WHAT TO WORK ON => From the line that contains "shipping: 18.83 -> 52.82" to the final line of the entries, return every line exactly and leave out all others.

DATA TO PROCESS =>
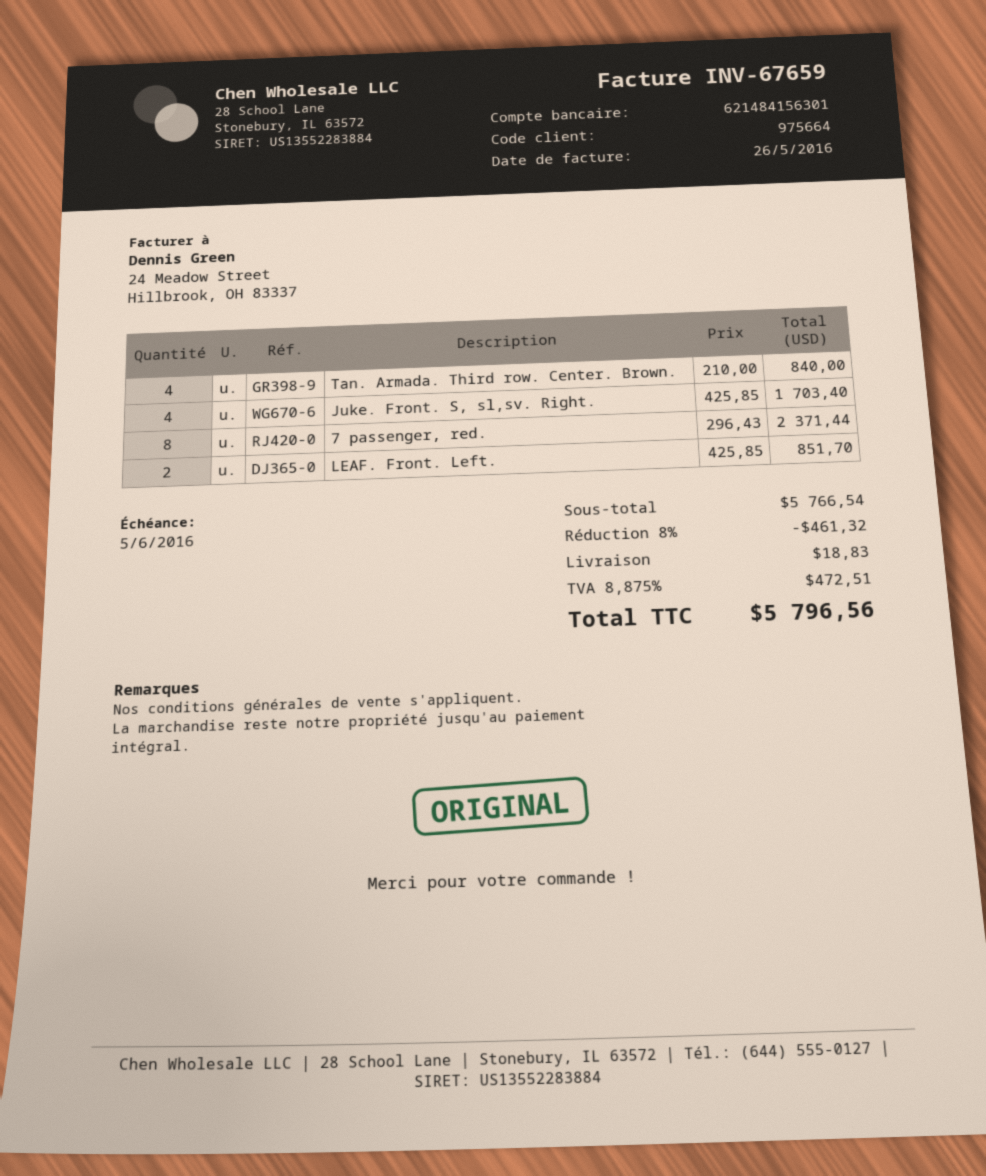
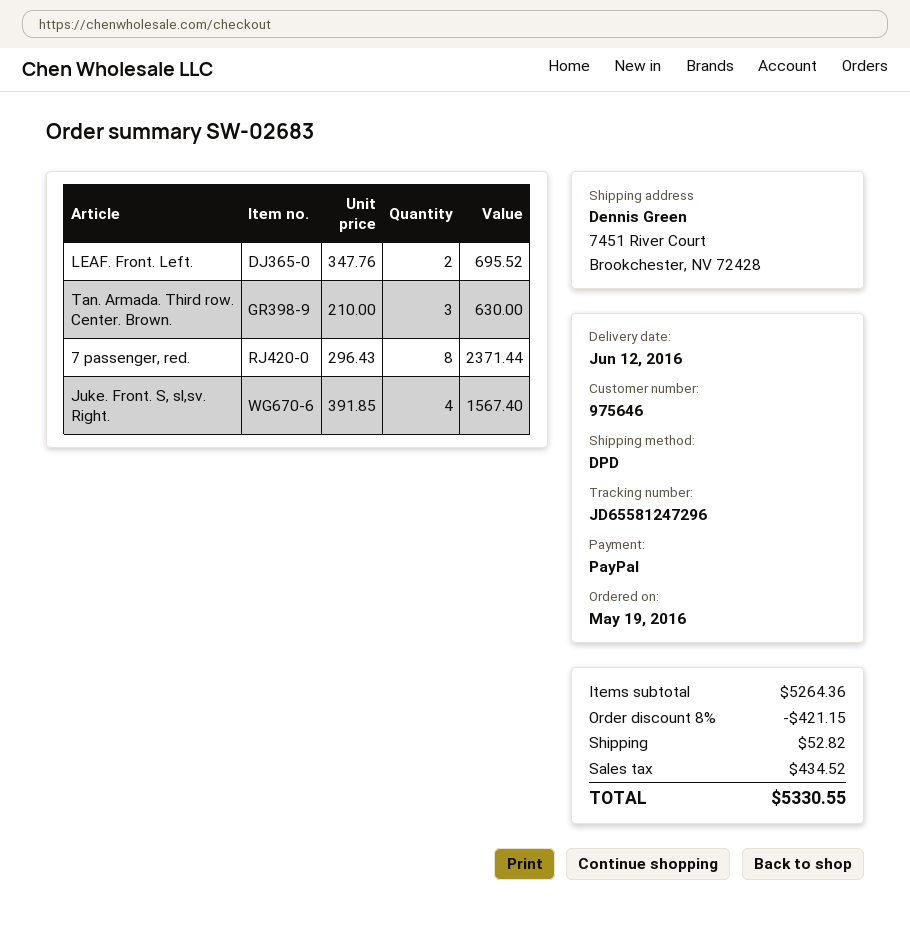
customer number: 975664 -> 975646
Tan. Armada. Third row. Center. Brown.: 4 x 210.00 = 840.00 -> 3 x 210.00 = 630.00
Juke. Front. S, sl,sv. Right.: 4 x 425.85 = 1703.40 -> 4 x 391.85 = 1567.40
LEAF. Front. Left.: 2 x 425.85 = 851.70 -> 2 x 347.76 = 695.52
subtotal: 5766.54 -> 5264.36
discount: 8% = 461.32 -> 8% = 421.15
shipping: 18.83 -> 52.82
tax: 472.51 -> 434.52
total: 5796.56 -> 5330.55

WRITTEN RESPONSE =>
shipping: 18.83 -> 52.82
tax: 472.51 -> 434.52
total: 5796.56 -> 5330.55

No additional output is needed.